全ての指を取り込むまでという執行猶予なら私の領域内に封じてあるのが見つからない限り悠仁君の処刑は執行されない。
「そうだな、その方がこちらとしては安心できる。だけど悠仁君にとってはあまりいい選択肢じゃない。常に命を狙われる立場になるけど体に封印された指の力が解放されたらどっちみち存在はバレる。
それならまだ擁護者になりえる私たちの目の届くところにいた方が安全ではある」
「すでに指一本体に埋め込まれているならどっちにしても遅いか早いかの違いだけだしね。それで君はどうする?好きな地獄を選んでいいよ」
「えっと、その両面宿儺ってのはそんなに警戒されるやつなの?」
「伝承では、人肉を好んで食べていたとか色々書かれている呪術界で一番恐れられている呪詛師だ」
「俺がそいつの器で、それを喰う事で両面宿儺が復活するって事でいいんだよな?」
「そうだね、どういうつもりで作ったのかは知らないけどそういう思惑で作られたとは思うよ」
「そのトッキュウジュブツってのは壊せないんだよな」
「そうだね、本来なら周りに被害を与えないって言う制約の元絶対に破壊できない代物なんだけどこれはあまりにも呪力が濃すぎて周りにも被害が出る一番厄介なやつだ」
「俺が喰って死ねば、それはなくなるの?」
その言葉に3人とも言葉に詰まった。悠仁君の視線は嘘は許さないと私たちを見つめている。
「…なくなるね、君が腹に宿儺を抱えたまま死ねばね」
「樹さん!」
「こんなことで嘘はいてどうするの、それに彼は人工的に作られた存在なんだ。作った製造者がいつ彼の元に現れて使おうとするかもわからないんだ。なら、私たちの監視下にいてもらった方が彼の安全のためにも必要な事だと思うよ」
「なら、俺それ喰うよ。じいちゃんに言われたんだ「お前は強いから人を助けろ」、それに抑えられる人のいない所でその両面宿儺が俺に受肉したら大変だしな」
「覚悟は決まった?って事でいいのかな」
「……全然、なんで俺が死刑なんだって思っているけど呪いは放っておけねぇ。宿儺は全部喰ってやる、後は知らねぇ」
悠仁君がこちらに手を伸ばした。
「そう、本来ならそんな心境の子をこちらに巻き込みたくはないのだけど君を放置しておくことはできないからね。悟君」
「ん、今回は僕が抑え込むよ」
「悠仁君、君がどれほど器としての適性があるかもわからない。最悪、君の自我も消えるかもしれないそれでもこれを喰らうかい?」
「ん~、自信ねぇけどなんか大丈夫な気がするからモーマンタイ」
「分かった、歓迎するよ虎杖悠仁君。地獄へようこそ」
悟君に宿儺の指の一本を渡し、恵と共に観客席に移動する。
「いいんですか?」
「ダメだけど、しょうがないよ。製造者がいるって事は使う当てがあるって事、見知らぬところで核爆弾を使われるより、私たちの監視下に置いた方がいくらかマシでしょ」
「それは、そうなんですけど」
恵の言いたい事だってわかる。非術師である虎杖悠仁を巻き込みたくないと思っているんだろう。

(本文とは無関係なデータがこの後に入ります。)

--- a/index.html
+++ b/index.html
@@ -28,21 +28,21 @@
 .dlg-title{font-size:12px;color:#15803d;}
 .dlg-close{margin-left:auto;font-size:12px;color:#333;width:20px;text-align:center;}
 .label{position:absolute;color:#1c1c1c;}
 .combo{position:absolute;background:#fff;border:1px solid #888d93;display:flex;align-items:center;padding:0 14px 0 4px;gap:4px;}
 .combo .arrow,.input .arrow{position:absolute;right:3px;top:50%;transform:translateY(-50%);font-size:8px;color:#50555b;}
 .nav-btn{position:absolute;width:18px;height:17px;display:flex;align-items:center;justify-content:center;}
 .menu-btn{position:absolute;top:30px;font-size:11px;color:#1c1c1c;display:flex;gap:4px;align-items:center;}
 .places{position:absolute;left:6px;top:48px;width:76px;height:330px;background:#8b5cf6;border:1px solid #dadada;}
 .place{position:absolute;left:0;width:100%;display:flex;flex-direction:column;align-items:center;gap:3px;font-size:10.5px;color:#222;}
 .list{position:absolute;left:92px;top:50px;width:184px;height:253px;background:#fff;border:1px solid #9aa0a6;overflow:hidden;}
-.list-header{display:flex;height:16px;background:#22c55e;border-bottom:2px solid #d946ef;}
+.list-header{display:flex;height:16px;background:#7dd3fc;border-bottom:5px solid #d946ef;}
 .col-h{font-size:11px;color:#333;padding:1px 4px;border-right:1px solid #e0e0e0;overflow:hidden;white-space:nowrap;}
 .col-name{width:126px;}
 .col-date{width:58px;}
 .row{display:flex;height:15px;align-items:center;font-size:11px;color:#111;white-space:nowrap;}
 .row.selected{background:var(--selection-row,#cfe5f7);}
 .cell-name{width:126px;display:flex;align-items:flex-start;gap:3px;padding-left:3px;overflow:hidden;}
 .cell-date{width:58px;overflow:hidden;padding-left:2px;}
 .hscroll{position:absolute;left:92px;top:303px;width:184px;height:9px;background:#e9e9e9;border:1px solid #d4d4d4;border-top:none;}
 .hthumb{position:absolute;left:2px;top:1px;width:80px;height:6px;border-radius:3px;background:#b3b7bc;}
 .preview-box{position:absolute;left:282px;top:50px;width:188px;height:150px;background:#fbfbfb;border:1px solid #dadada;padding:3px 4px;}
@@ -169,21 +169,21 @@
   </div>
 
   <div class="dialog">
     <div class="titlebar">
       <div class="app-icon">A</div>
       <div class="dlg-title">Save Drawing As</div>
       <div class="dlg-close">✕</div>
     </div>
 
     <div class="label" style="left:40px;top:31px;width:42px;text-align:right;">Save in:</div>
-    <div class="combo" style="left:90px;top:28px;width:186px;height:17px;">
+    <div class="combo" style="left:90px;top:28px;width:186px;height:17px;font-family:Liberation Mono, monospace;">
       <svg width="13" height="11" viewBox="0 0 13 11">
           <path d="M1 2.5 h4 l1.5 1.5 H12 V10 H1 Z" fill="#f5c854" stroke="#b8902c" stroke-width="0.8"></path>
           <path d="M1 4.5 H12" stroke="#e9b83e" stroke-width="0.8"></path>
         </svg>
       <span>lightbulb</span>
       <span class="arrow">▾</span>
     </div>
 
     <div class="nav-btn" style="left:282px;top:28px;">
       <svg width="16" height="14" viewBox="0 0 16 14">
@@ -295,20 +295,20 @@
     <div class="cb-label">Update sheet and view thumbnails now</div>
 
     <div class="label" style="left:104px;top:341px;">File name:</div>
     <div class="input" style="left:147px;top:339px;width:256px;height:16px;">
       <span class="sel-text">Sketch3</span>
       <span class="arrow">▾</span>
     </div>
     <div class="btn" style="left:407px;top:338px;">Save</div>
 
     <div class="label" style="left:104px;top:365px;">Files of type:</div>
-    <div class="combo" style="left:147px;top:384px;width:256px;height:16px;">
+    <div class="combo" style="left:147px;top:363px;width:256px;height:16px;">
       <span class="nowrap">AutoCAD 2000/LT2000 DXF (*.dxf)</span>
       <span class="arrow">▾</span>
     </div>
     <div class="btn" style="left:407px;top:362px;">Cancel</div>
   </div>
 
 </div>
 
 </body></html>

悠仁君が宿儺の指を飲み込み、両面宿儺が受肉する。その証のように体に呪印が現れ、近くにいた悟君に襲い掛かる。
「まだ指二本だから、子供みたいなもんだな」
「それでも俺にとっては脅威ですけどね」
暫くして突然動きが止まり呪印が消える。
「アタリだね」
「そうみたいですね」
「しばらくは見守りの式神の数を増やす、合図はいつも通り。悠仁君にも教えておいて」
「分かりました、何かあれば遠慮なく頼ります」
「うん、本当なら君たちの成長のためにも頼ってほしくないけど。いつ上が動くか分からないから」
闘技場で悟君と話す悠仁君を見る。
「宿儺を抑え込むって選別基準で選ばないとね」
何かが動き出す、そう思える風が吹いてきた。